*TO DO:* Return exactly the span of lines in the following data that opens with the line containing "version so far." and closes with the line containing "final results running". Include nothing else.

*SUPPLIED RECORDS:*
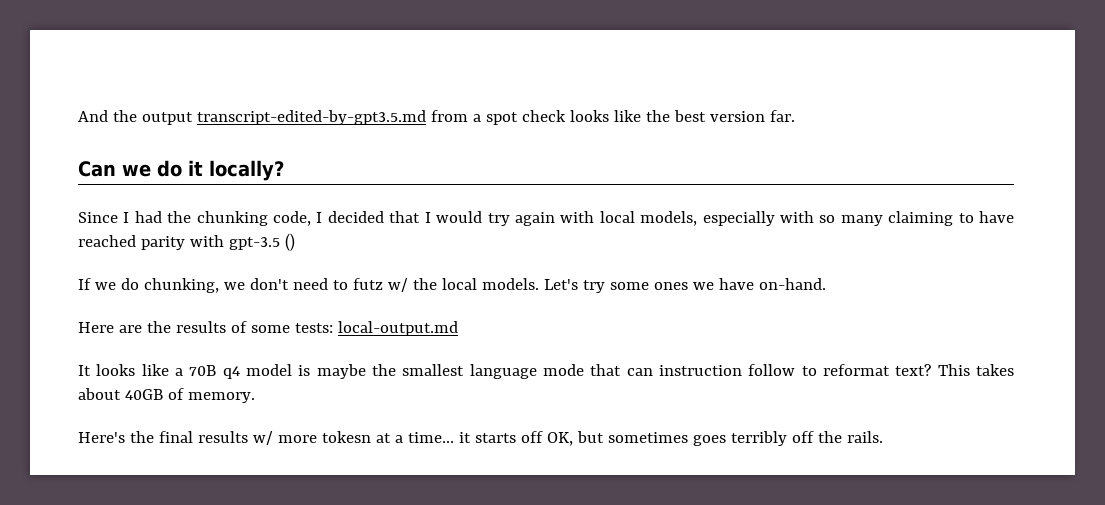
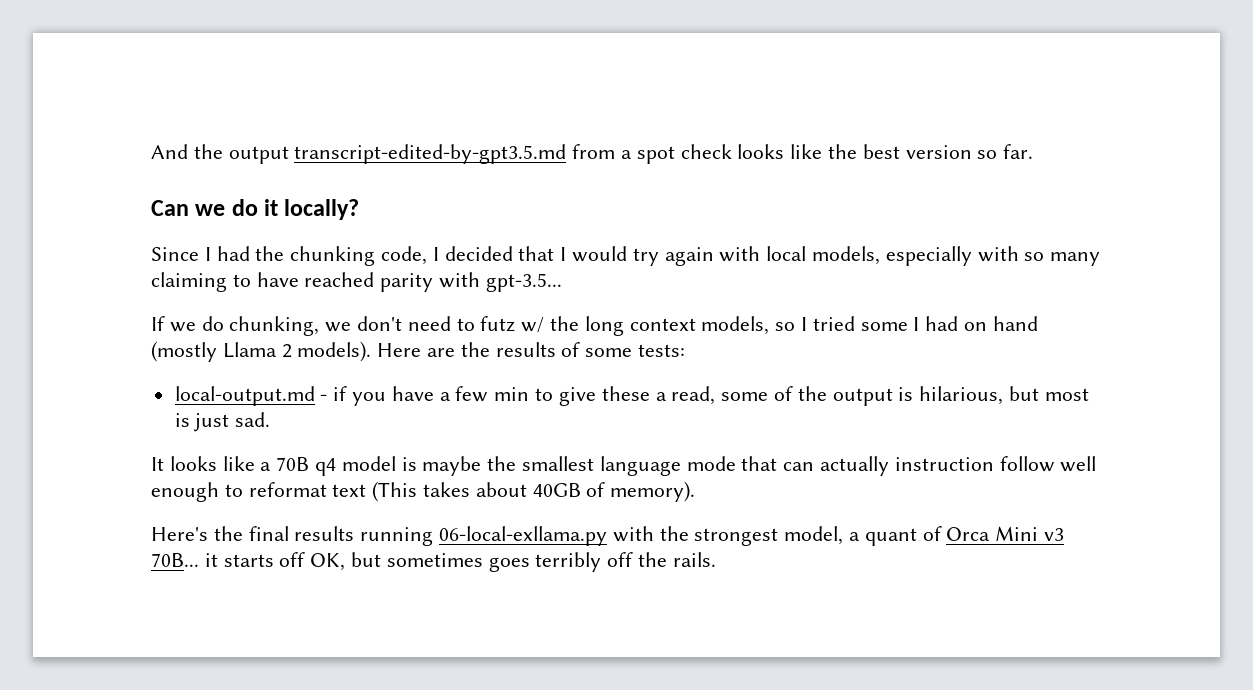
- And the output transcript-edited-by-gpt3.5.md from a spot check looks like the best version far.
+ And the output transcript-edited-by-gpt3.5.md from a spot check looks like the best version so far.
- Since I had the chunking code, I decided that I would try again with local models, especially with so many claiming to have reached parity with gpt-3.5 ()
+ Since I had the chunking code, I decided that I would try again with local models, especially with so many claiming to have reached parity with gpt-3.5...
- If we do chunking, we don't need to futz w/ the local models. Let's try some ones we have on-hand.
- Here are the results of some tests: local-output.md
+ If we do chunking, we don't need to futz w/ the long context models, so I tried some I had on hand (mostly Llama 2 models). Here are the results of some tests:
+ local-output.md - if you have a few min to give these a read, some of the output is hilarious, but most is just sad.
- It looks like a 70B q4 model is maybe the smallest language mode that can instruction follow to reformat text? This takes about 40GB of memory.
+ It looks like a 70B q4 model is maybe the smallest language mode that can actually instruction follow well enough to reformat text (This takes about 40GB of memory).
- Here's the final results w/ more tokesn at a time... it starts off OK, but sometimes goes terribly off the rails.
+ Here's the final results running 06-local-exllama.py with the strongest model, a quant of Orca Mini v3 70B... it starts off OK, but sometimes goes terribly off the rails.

...

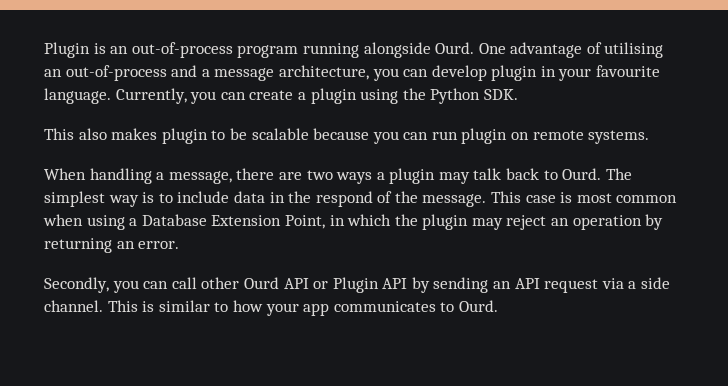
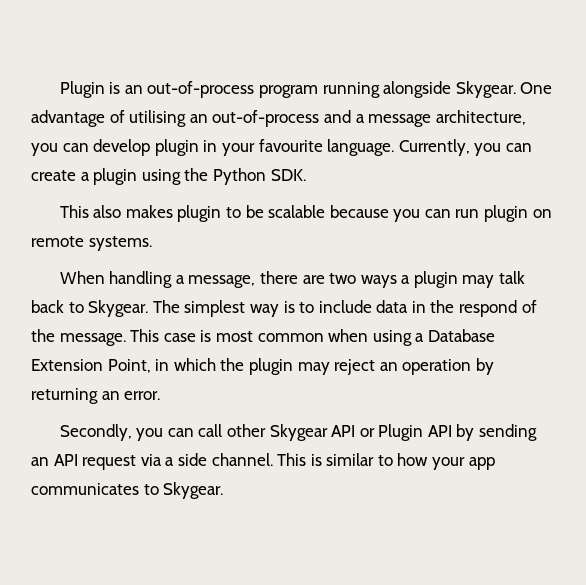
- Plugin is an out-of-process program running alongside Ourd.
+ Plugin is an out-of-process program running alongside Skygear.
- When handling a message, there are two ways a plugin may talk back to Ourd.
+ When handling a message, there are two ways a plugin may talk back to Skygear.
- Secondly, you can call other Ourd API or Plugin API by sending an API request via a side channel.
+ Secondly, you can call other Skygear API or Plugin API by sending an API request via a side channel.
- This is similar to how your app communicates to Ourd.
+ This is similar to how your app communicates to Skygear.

*SOLUTION TO THIS TASK:*
+ And the output transcript-edited-by-gpt3.5.md from a spot check looks like the best version so far.
- Since I had the chunking code, I decided that I would try again with local models, especially with so many claiming to have reached parity with gpt-3.5 ()
+ Since I had the chunking code, I decided that I would try again with local models, especially with so many claiming to have reached parity with gpt-3.5...
- If we do chunking, we don't need to futz w/ the local models. Let's try some ones we have on-hand.
- Here are the results of some tests: local-output.md
+ If we do chunking, we don't need to futz w/ the long context models, so I tried some I had on hand (mostly Llama 2 models). Here are the results of some tests:
+ local-output.md - if you have a few min to give these a read, some of the output is hilarious, but most is just sad.
- It looks like a 70B q4 model is maybe the smallest language mode that can instruction follow to reformat text? This takes about 40GB of memory.
+ It looks like a 70B q4 model is maybe the smallest language mode that can actually instruction follow well enough to reformat text (This takes about 40GB of memory).
- Here's the final results w/ more tokesn at a time... it starts off OK, but sometimes goes terribly off the rails.
+ Here's the final results running 06-local-exllama.py with the strongest model, a quant of Orca Mini v3 70B... it starts off OK, but sometimes goes terribly off the rails.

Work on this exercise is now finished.